Saturday, November 9, 2013

Fines for Crimes Like This Should Put Exxon Out of Business Permanently

Because nothing else will make them stop. I doubt even imprisoning their top executives would change anything; they'd just promote a new set and carry on.

And with every pocket-change fine for destroying an entire community for generations to come, companies like the Bluegrass Pipeline's Williams Co. get more confident that they can fuck over landowners with impunity, because the state and federal government will do nothing to stop them.


Kiley Kroh at Think Progress:
Federal pipeline safety regulators announced on Thursday that they are proposing a $2.6 million fine against ExxonMobil after a ruptured pipeline spilled thousands of barrels of oil in Mayflower, Arkansas this past March.

Pipeline and Hazardous Materials Safety Administration said in a letter to Exxon that the company had violated pipeline safety regulations and failed to notify the agency that the pipe, built before 1970, was susceptible to rupture.

“The really disconcerting thing about the violations listed is how they fly in the face of what the industry keeps saying about their efforts to make pipelines safe through their integrity management plans,” said Carl Weimer, Executive Director of the watchdog group Pipeline Safety Trust, via email. “This type of ERW pipe has been known for years to have serious problems and this Notice of Violation makes it clear that Exxon did not recognize the risk or prioritize their testing program correctly to protect people or the environment.”

The fine is a drop in the bucket for Exxon, which earned $7.8 billion in the third quarter of 2013 alone, and whose profits through September top $24 billion.

The spill has taken a tremendous toll on the people of Mayflower and cleanup is far from complete. The ruptured pipeline gushed 210,000 gallons of heavy Canadian crude into a residential street and forced the evacuation of 22 homes. In July, Exxon told homeowners it was ending temporary housing payments before residents felt it was safe to move back.

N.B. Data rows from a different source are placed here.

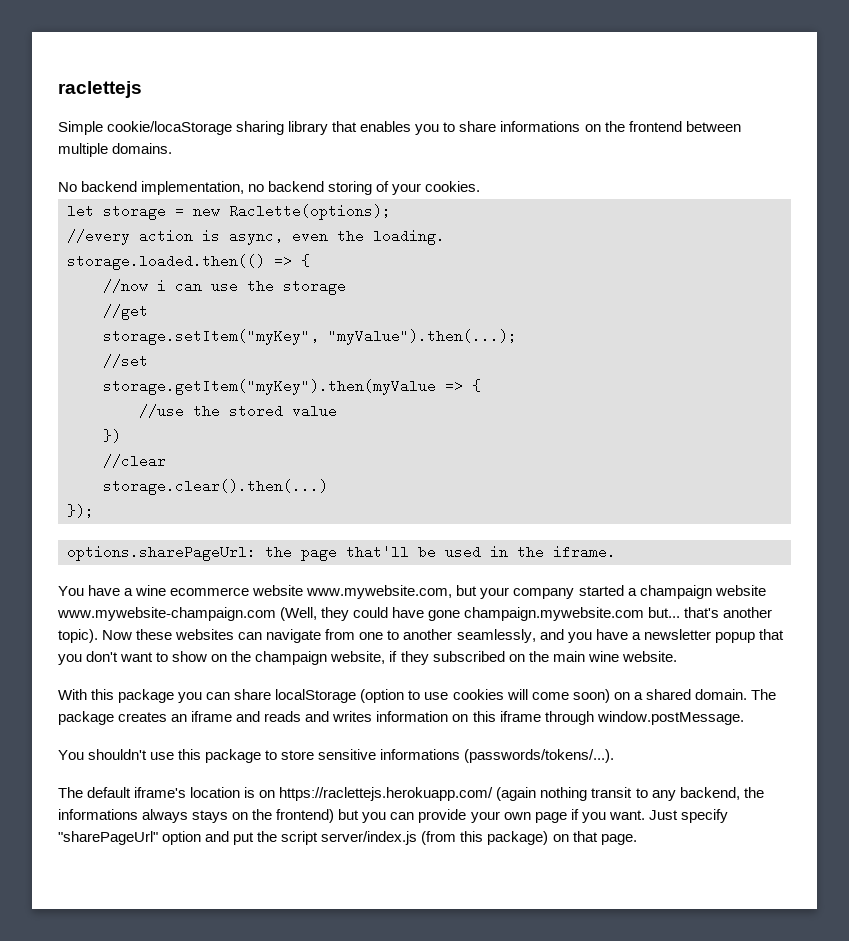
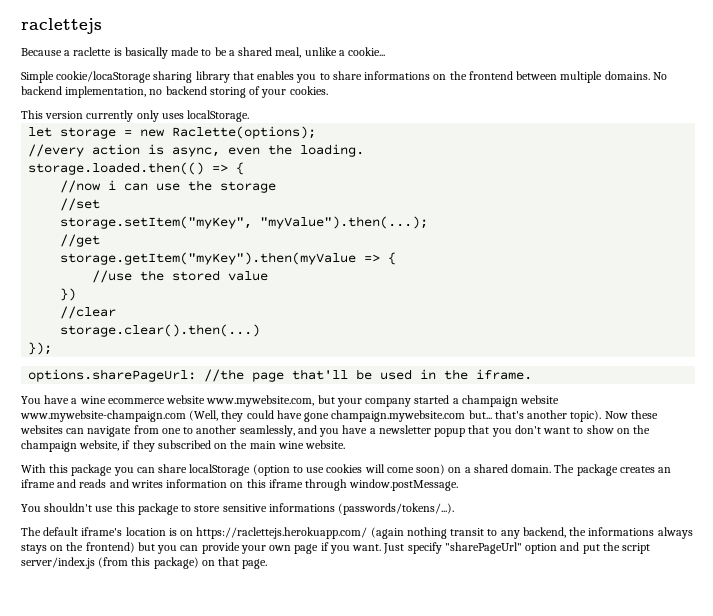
(142, 89) none -> [21,47,386,59] // Because a raclette is basically made to be a shared meal, unlike a cookie...
(173, 148) // -> (650, 75) none
(481, 186) none -> [21,110,250,122] // This version currently only uses localStorage.
[103,304,148,320] //get -> [60,198,101,211] //set
[103,354,148,368] //set -> [60,234,101,247] //get
[265,545,292,559] the -> [204,369,245,382] //the

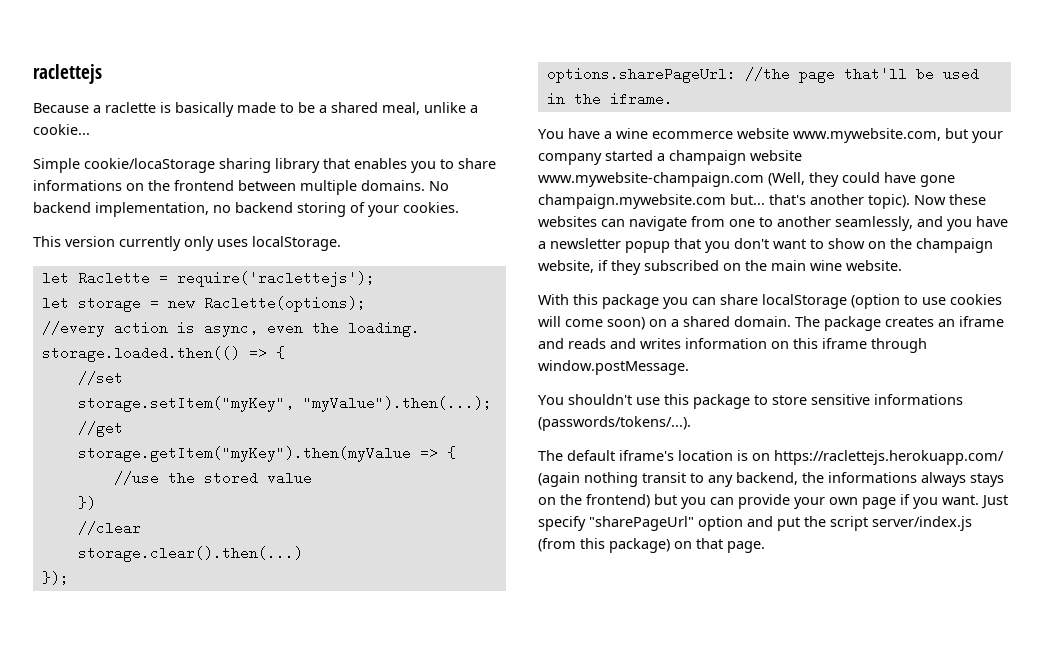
(250, 116) none -> [41,271,375,287] // let Raclette = require('raclettejs');
[60,180,277,193] // //now i can use the storage -> (285, 352) none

“It’s horrible,” resident Amber Bartlett told Inside Climate News. “They want us to go back now. We’re not comfortable with that, because no one really knows if long-term health effects are linked to exposure to this.”

SNIP

As long as the bulk of the responsibility for testing and maintaining the rapidly expanding network of oil and gas pipelines across the U.S. remains with the companies themselves, observers fear there may be more Mayflowers in store. “It has become clear from a series of significant failures over the past few years that trusting the industry with this level of responsibility has not worked, and it is time for the regulators to step in with stronger oversight,” said Weimer.

SNIP

Weimer said fining a company like Exxon, which routinely accrues tens of billions in profits, just $2.6 million “is like fining a motorist that drives in a manner that recklessly endangers the public $2.50. No one thinks that level of fine for reckless driving would change anyone’s behavior, so why would anyone think $2.6 million would change Exxon’s behavior?”